Frodo's eyes fluttered slightly. They glinted up at Bilbo as he turned his head and gave a faint smile. His voice came up, sleepy and soft. "Thank you again for coming... It's been so nice to have you here..." He trailed off, his eyes dropped shut again.

"Thank you," said Bilbo softly. "Yes, dear lad, thank you."


Morning came early again. Bilbo woke up slightly disoriented as to where he was and had to take a few moments to pull out of his confused dreaming and remember. It was a traveling day. He slowly sat up and looked up at the window, grateful to see it appeared to be clear.  Frodo was still asleep, cocooned in his blanket between the bed and the wall.  Bilbo swung a leg over the edge of the bed and nudged him with his foot.

"Good morning!"

"Unh."

He nudged a little harder. "Good morning!"

A hand shot out of the blanket's edge and grabbed his ankle.

Bilbo grinned and kicked himself free. "You'll have to try harder than that." He nudged him again, in the side with his toes.

Frodo's eyes didn't open but with unerring aim he pinned Bilbo's nudging foot against the side of the bed. "What's the time?"

Bilbo tried to pull his ankle free and failed. "I have no idea. Somewhere close to dawn."

Frodo sighed. "Are you sure you have to leave today?"

"Unfortunately, yes. And sooner rather than later if I'm to make it back to Frogmorton by tonight."

"You have a problem."

"I do?"

"Yes. You only have one leg."

Bilbo chuckled and tried again to pull his ankle free again, but Frodo's arm was surprisingly strong and the angle he had him at made any movement threaten to lever him right off the bed.

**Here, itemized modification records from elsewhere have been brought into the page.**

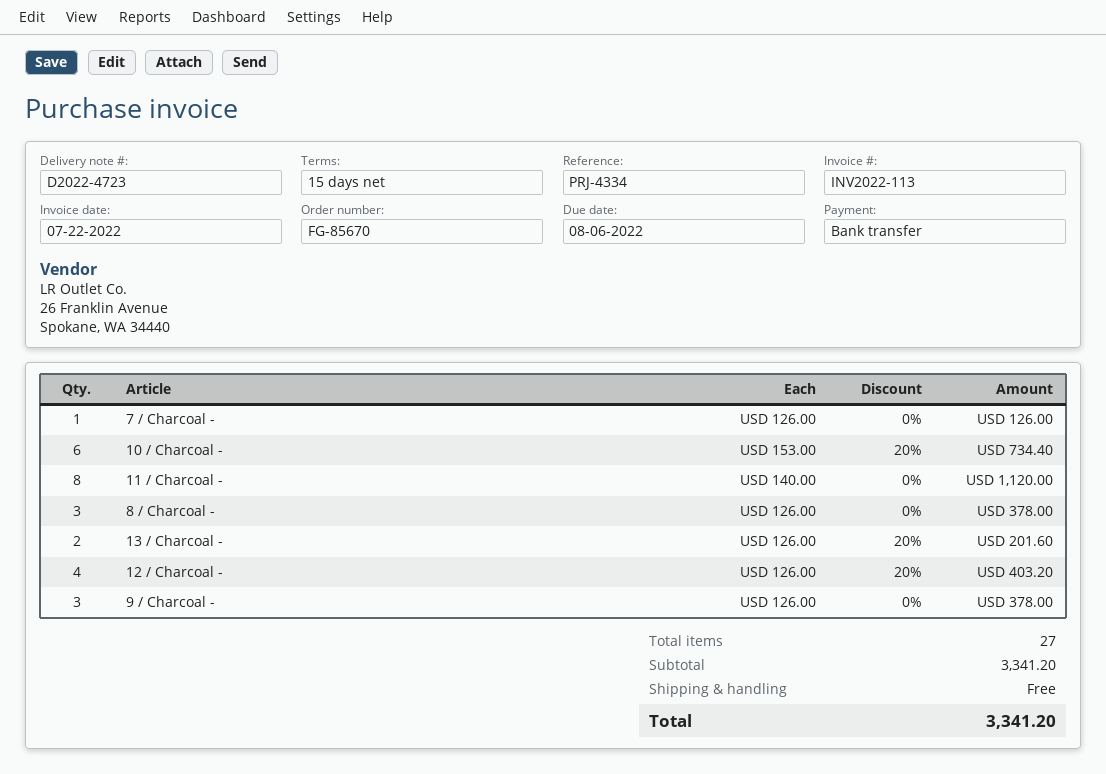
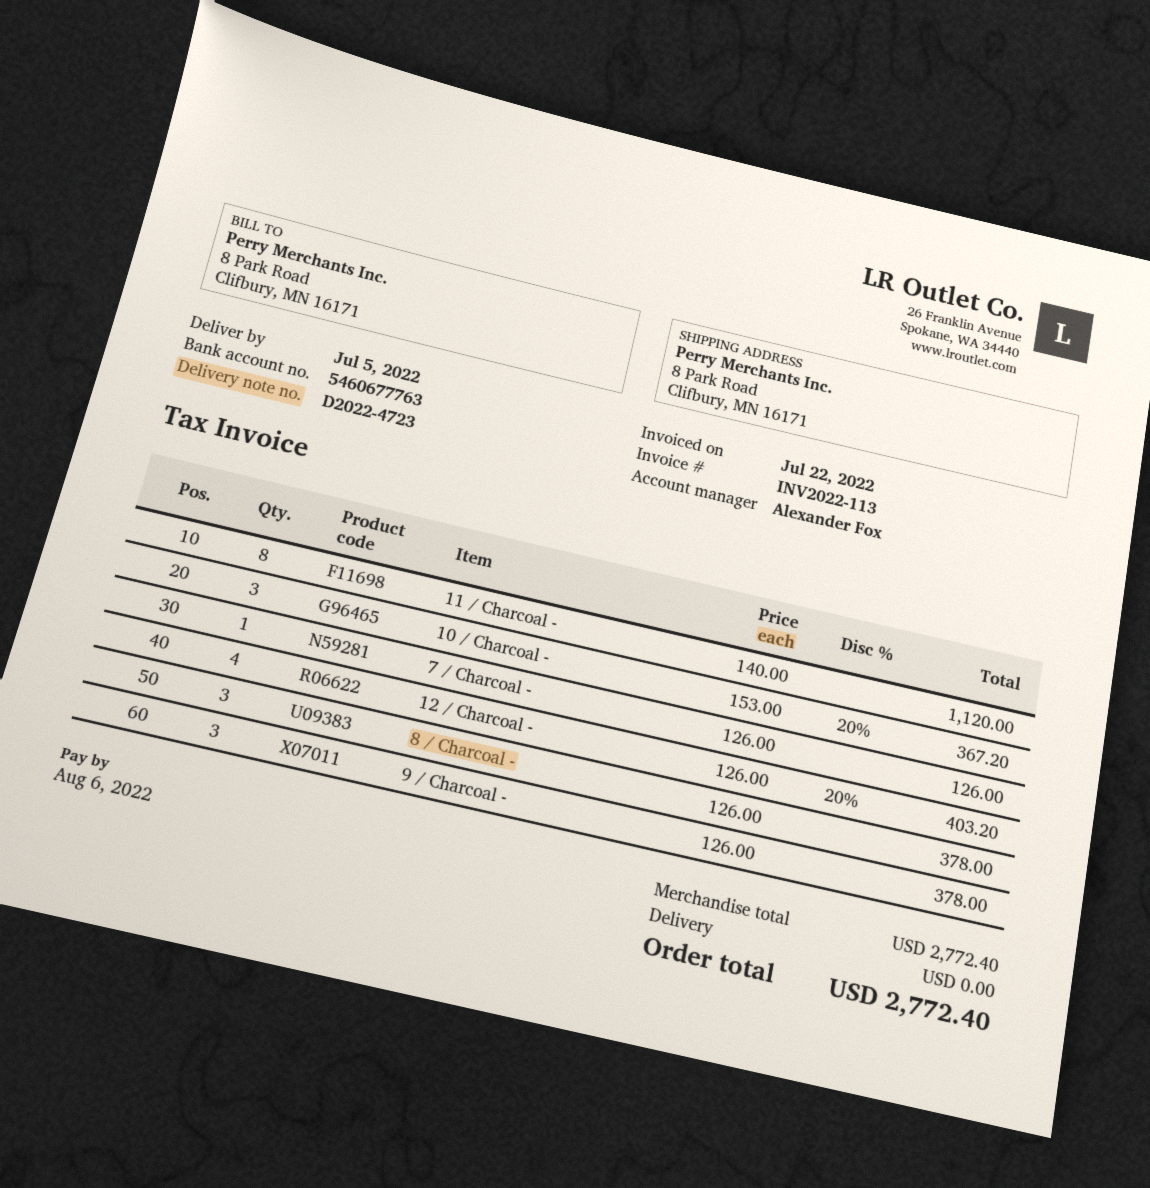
10 / Charcoal -: 6 x 153.00 - 20% = 734.40 -> 3 x 153.00 - 20% = 367.20
13 / Charcoal -: 2 x 126.00 - 20% = 201.60 -> none
subtotal: 3341.20 -> 2772.40
total: 3341.20 -> 2772.40

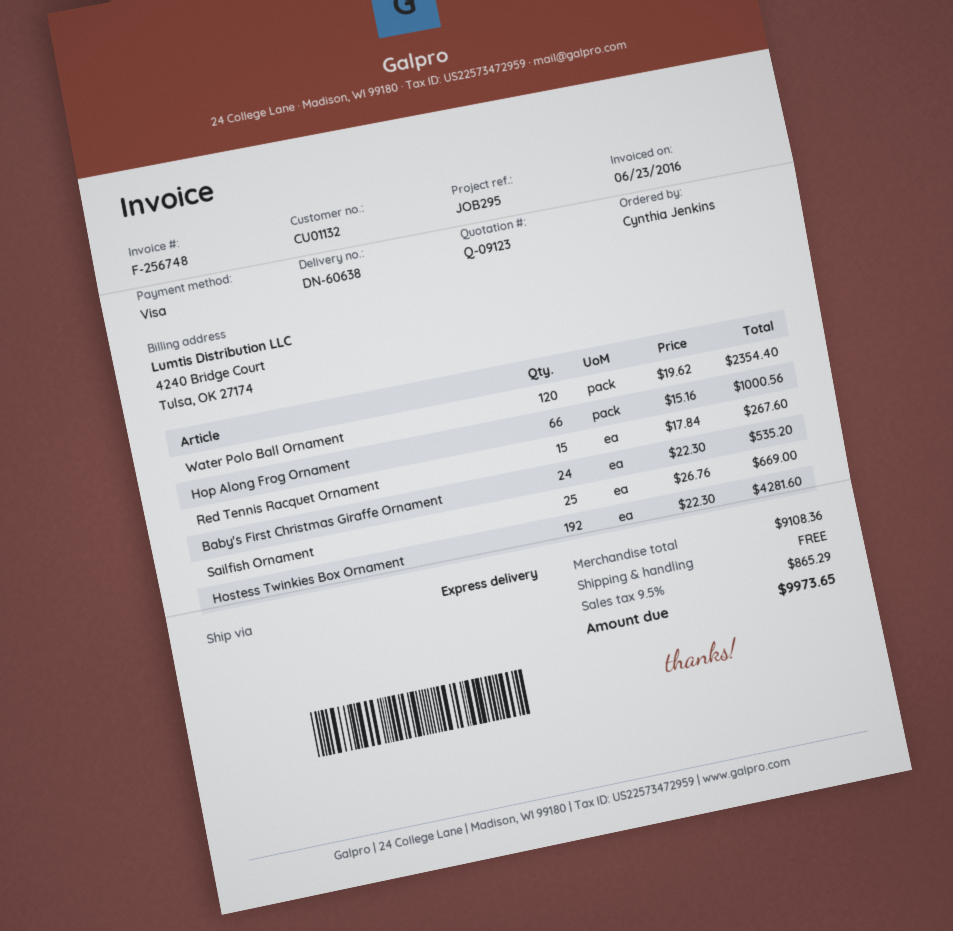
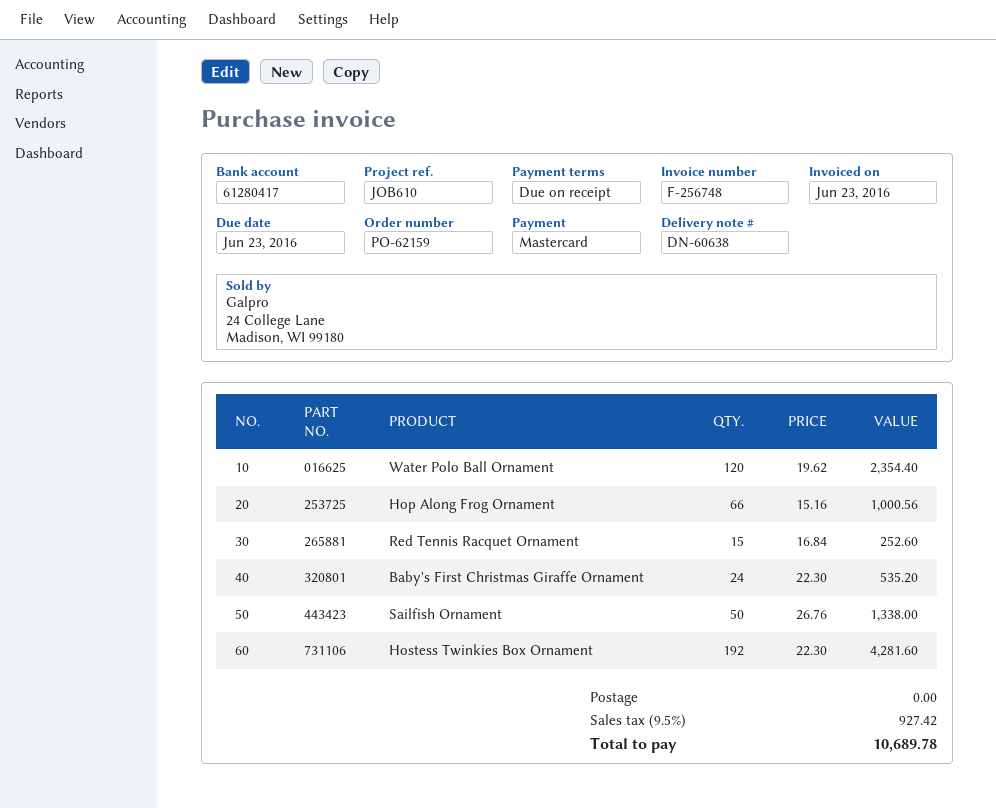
reference: JOB295 -> JOB610
payment method: Visa -> Mastercard
Red Tennis Racquet Ornament: 15 x 17.84 = 267.60 -> 15 x 16.84 = 252.60
Sailfish Ornament: 25 x 26.76 = 669.00 -> 50 x 26.76 = 1338.00
tax: 9.5% = 865.29 -> 9.5% = 927.42
total: 9973.65 -> 10689.78

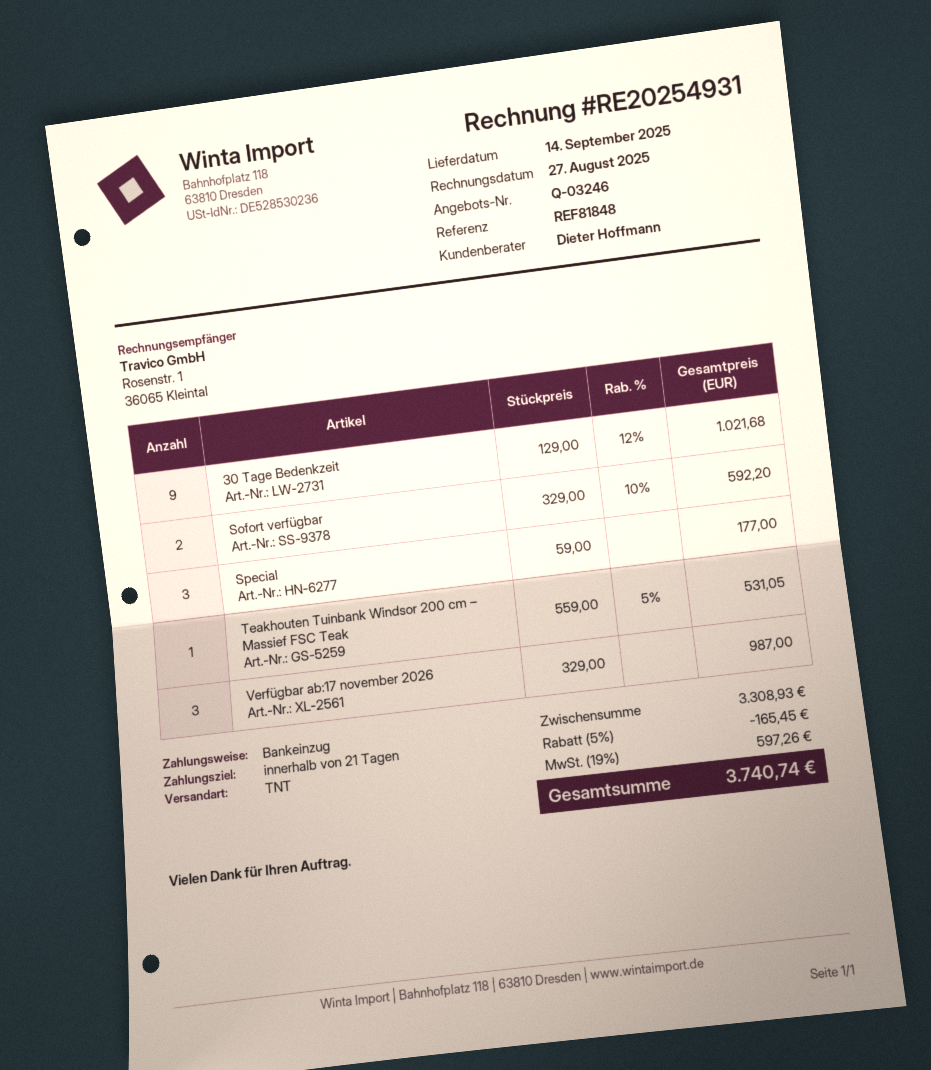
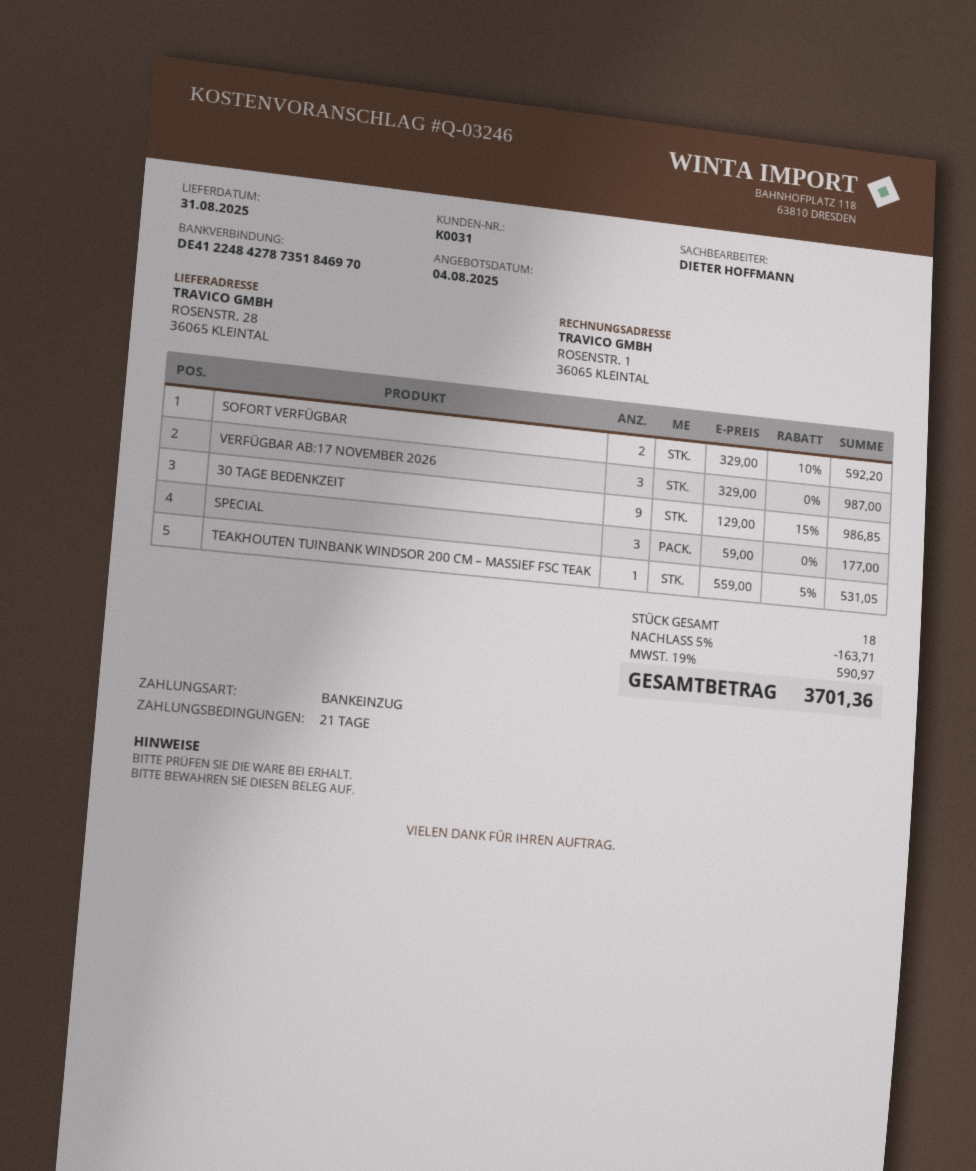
delivery date: 2025-09-14 -> 2025-08-31
30 Tage Bedenkzeit: 9 x 129.00 - 12% = 1021.68 -> 9 x 129.00 - 15% = 986.85
discount: 5% = 165.45 -> 5% = 163.71
tax: 19% = 597.26 -> 19% = 590.97
total: 3740.74 -> 3701.36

Frodo opened his eyes and grinned at him from the floor. "You should never try that with someone who used to bunk with three Brandybucks. I am an expert at Not Being Woken Up. It's a rare skill, only taught by the best in the field." He shifted and released Bilbo's foot. "But I'll forgive you. This time. I won't get my revenge the next time I find you asleep, like they would. See? If you would just move to Buckland, I could teach you all sorts of things."

Bilbo pulled his foot back up onto the bed lest he be pinned again. "I'm most grateful and forever in your debt, but I must pass on that offer. Now, what about breakfast? The stablemaster will have my pony ready soon and I don't want to keep the poor beast waiting in the cold."



Some time later later as his pony-cart rolled along the road he was still reflecting about his departure. The cart had been ready, he was well-provisioned and the weather was fair. But it had been surprisingly hard to leave Frodo standing there in the lane, watching him go. He had looked so small, and alone, though there were other hobbits about. Alone in the midst of a crowd.

When he had first come to the Hall he had expected a pleasant visit, some time with a friend, a chance to play the 'rich relative bringing a gift' again but not... what? He wasn't sure. A sense of leaving part of himself behind. An unfamiliar tearing away, an emptiness.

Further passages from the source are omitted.